Выполняя различные обязанности, Вайнер и Сильвия коротали непривычные дни в Сиднее - городе цвета пемзы и галет: наполненные либо пустые часы вызывали ощущение разлуки с самим собой. Они теряли чувство времени и не могли приспособиться к новым ритмам. Наконец, уехали в Англию и провели последние месяцы войны в своей резиденции Уимблдон-Коммонс, а правительство в изгнании располагалось в Лондоне, откуда Бертран поддерживал связь с британскими властями. Вайнер отчаянно пытался выполнять собственные задачи, сокрушаясь, что нельзя послать все к черту, а Сильвия в Уимблдоне посвящала досуг игре на виолончели. Со времен молодости они почти не изменились: лишь пожелтели от чая зубы, да жизнь теперь стала для них на редкость трудной. Чарльз и Маргарет относились к числу тех аристократов, для которых понятие долга столь же нерушимо, как и понятие привилегий, и это, видимо, упрощало дело. Но Вайнер с Сильвией жестоко страдали.
В июне 1945 года в Брунее и Лабуане высадились австралийские вооруженные силы, и некоторые незадачливые японцы убежали в джунгли, которые проглотили их, как чашечка непентеса букашек. Через месяц после капитуляции Японии в Кучинг во главе австралийских частей вошел Генерал Вуттен, и в апреле 1946 года, когда лорд Маунтбэттен подписал акт о возвращении радже Бруку гражданского управления Сараваком, военное правительство официально прекратило свое существование. Пару дней спустя Вайнер и Сильвия вернулись в Кучинг, где их ожидал торжественный прием.

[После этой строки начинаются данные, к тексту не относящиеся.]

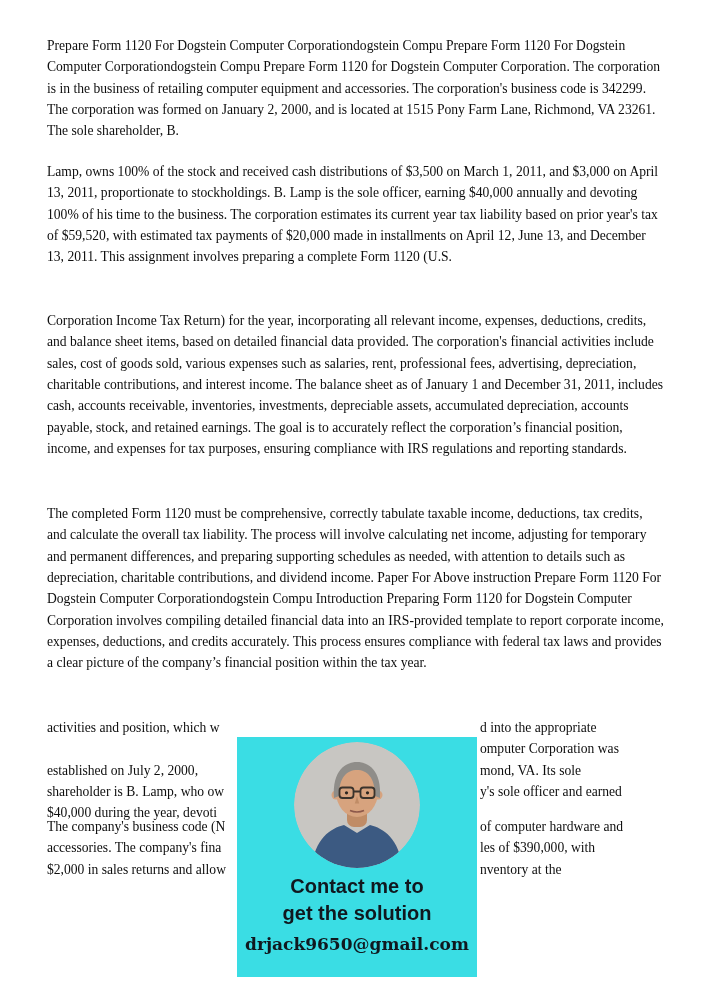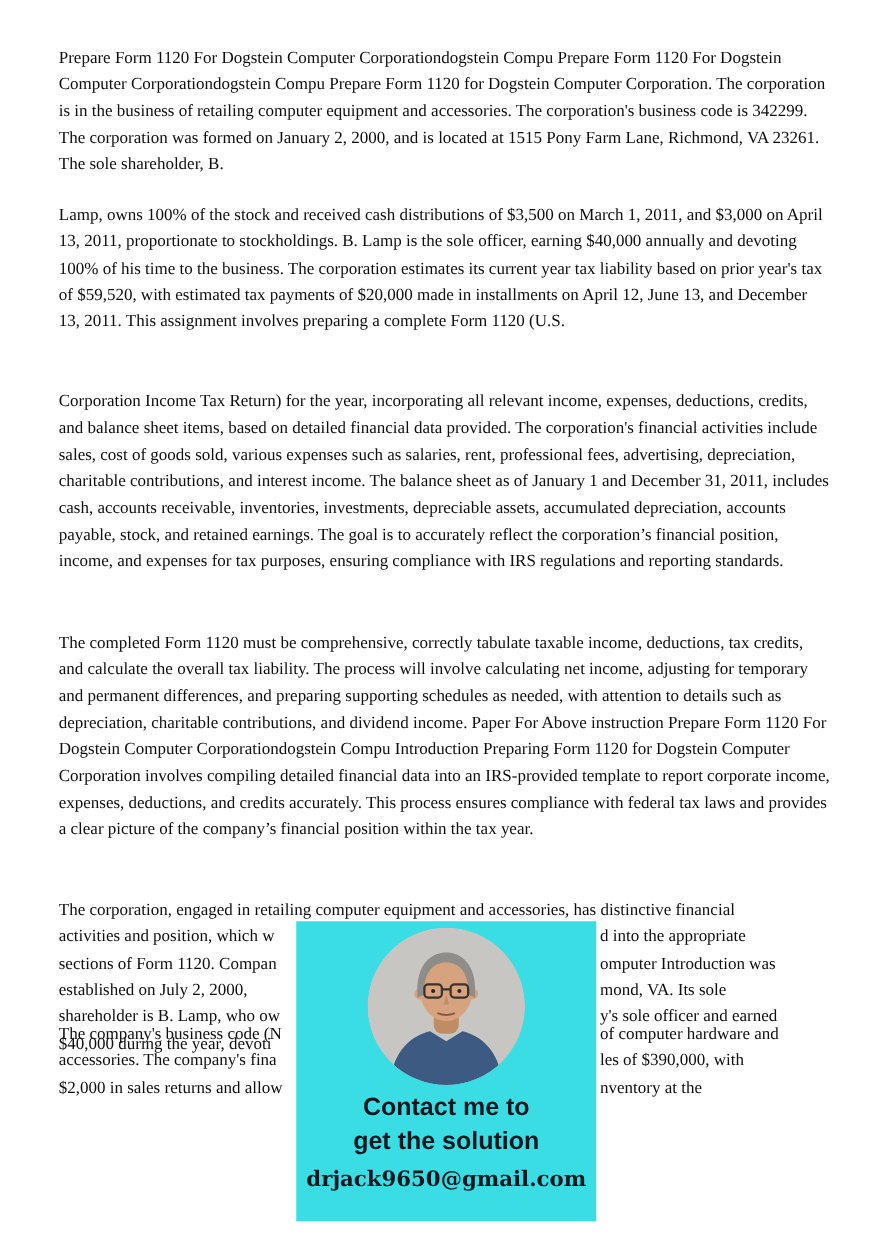--- a/index.html
+++ b/index.html
@@ -84,10 +84,6 @@
 
   <div class="para" style="top:717px">
     <div class="frag-line">
-      <span class="fl">The corporation, engaged in retailing computer equipment and accessories, has distinctive financial</span>
-      <span class="fr"></span>
-    </div>
-    <div class="frag-line">
       <span class="fl">activities and position, which w</span>
       <span class="fr">d into the appropriate</span>
     </div>

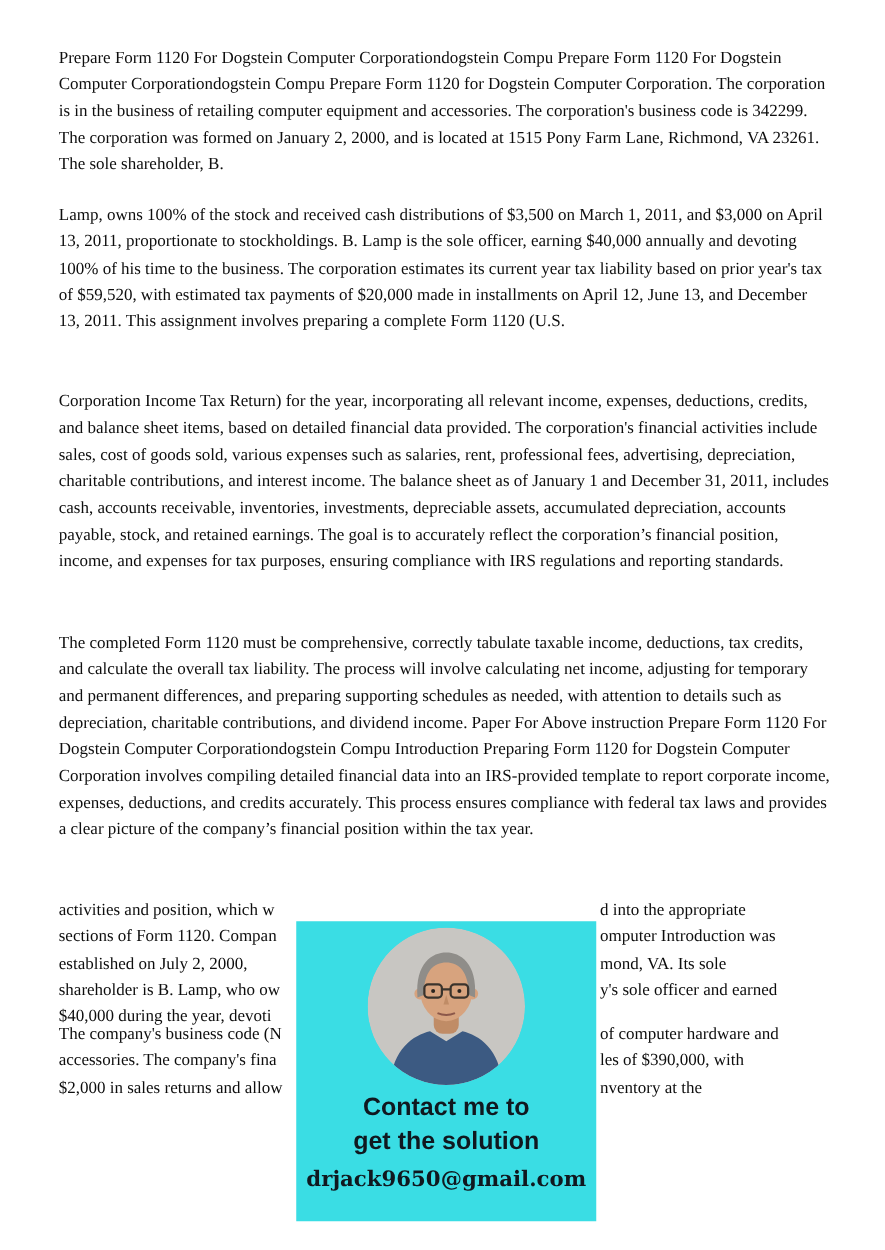--- a/index.html
+++ b/index.html
@@ -88,7 +88,6 @@
       <span class="fr">d into the appropriate</span>
     </div>
     <div class="frag-line">
-      <span class="fl">sections of Form 1120. Compan</span>
       <span class="fr">omputer Introduction was</span>
     </div>
     <div class="frag-line">

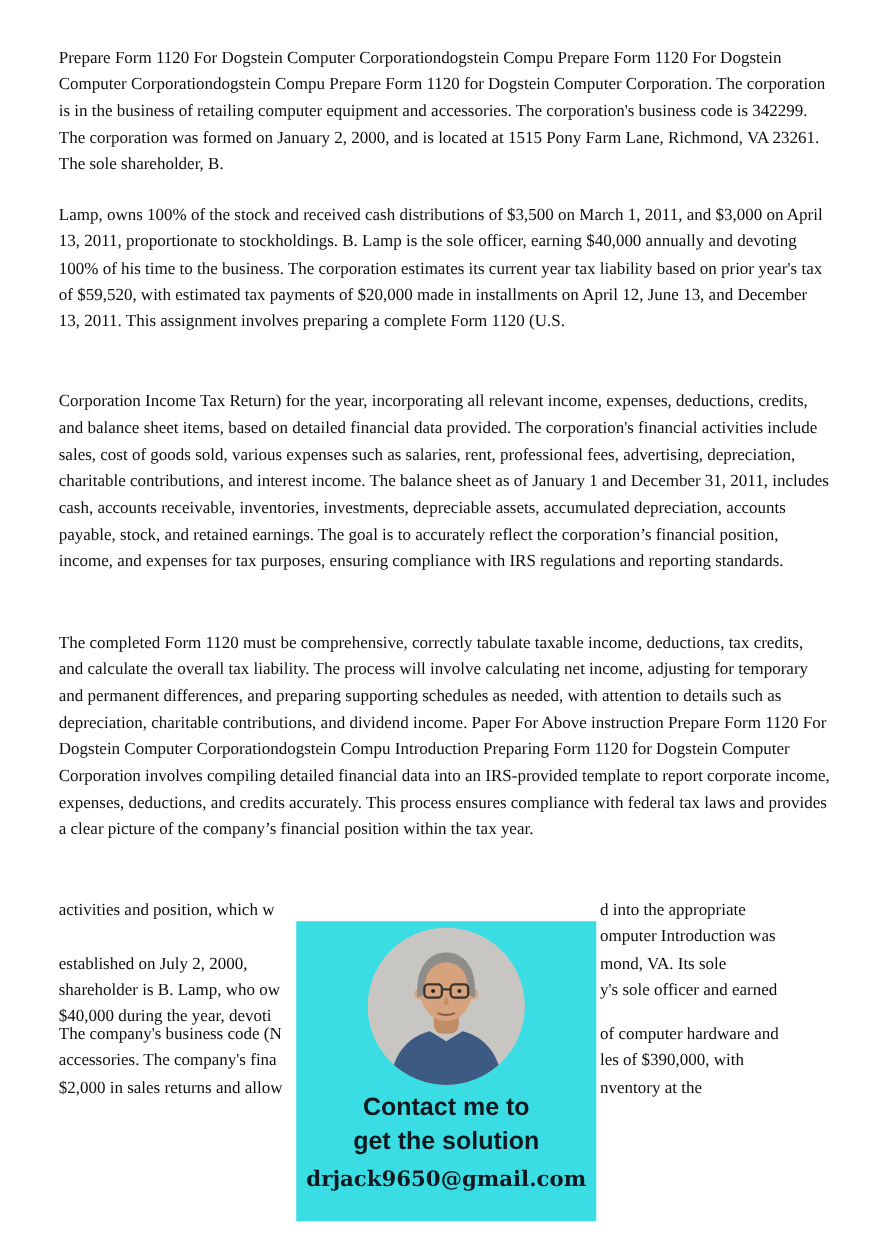--- a/index.html
+++ b/index.html
@@ -88,7 +88,7 @@
       <span class="fr">d into the appropriate</span>
     </div>
     <div class="frag-line">
-      <span class="fr">omputer Introduction was</span>
+      <span class="fr">omputer Corporation was</span>
     </div>
     <div class="frag-line">
       <span class="fl">established on July 2, 2000,</span>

Улицы, крыши и запрудившие реку лодки заполнились толпой в праздничных нарядах, и когда большие серые тучи изредка проливались дождем, люди лишь смеялись, составляя огромные черепашьи панцири из зонтиков. Жители упорно пытались зажечь петарды, и некоторые все-таки загорались. Звенели колокола, гудели гонги, стреляли пушки, оглушительно гремела музыка, а исступленные оркестры, исполнявшие одно из любимых произведений старого раджи Чарльза, «Шествие гномов», бешено гремели тарелками. Стену ливня пронзал запах оладий и лакированных уток, туак и тодди лились рекой, а малышей тошнило от кошмарной смеси из жареных бананов и сахарных кукол. Кучинг дымился, как вкусный суп, это напоминало семейный праздник - раджа Саравака вернулся!
Хотя Вайнер и Сильвия почти не обладали реальной властью, здесь они все же присутствовали, оставаясь зримыми символами прошлого, которое, несмотря на всю свою двойственность, сохраняло очарование легенды. Оба воплощали поступательную историю страны, до основания раджа имевшей лишь отрывочную и слабо выраженную судьбу. Однако вскоре все символы отступили на задний план. Кое-что изменилось.
Хотя грубое притеснение, голод и пытки полностью дискредитировали японскую пропаганду с ее лозунгом «Азия - для азиатов», население Юго-Восточной Азии отнюдь не стремилось к реставрации колониализма или хотя бы протекционизма. Японская оккупация разрушила миф о превосходстве белого человека, и японские победы, пусть даже временные, стали первой вехой на пути деколонизации. Это осознавала Великобритания, и это осознавал Белый раджа. И в полной мере осознавал это остававшийся на своем посту серый кардинал.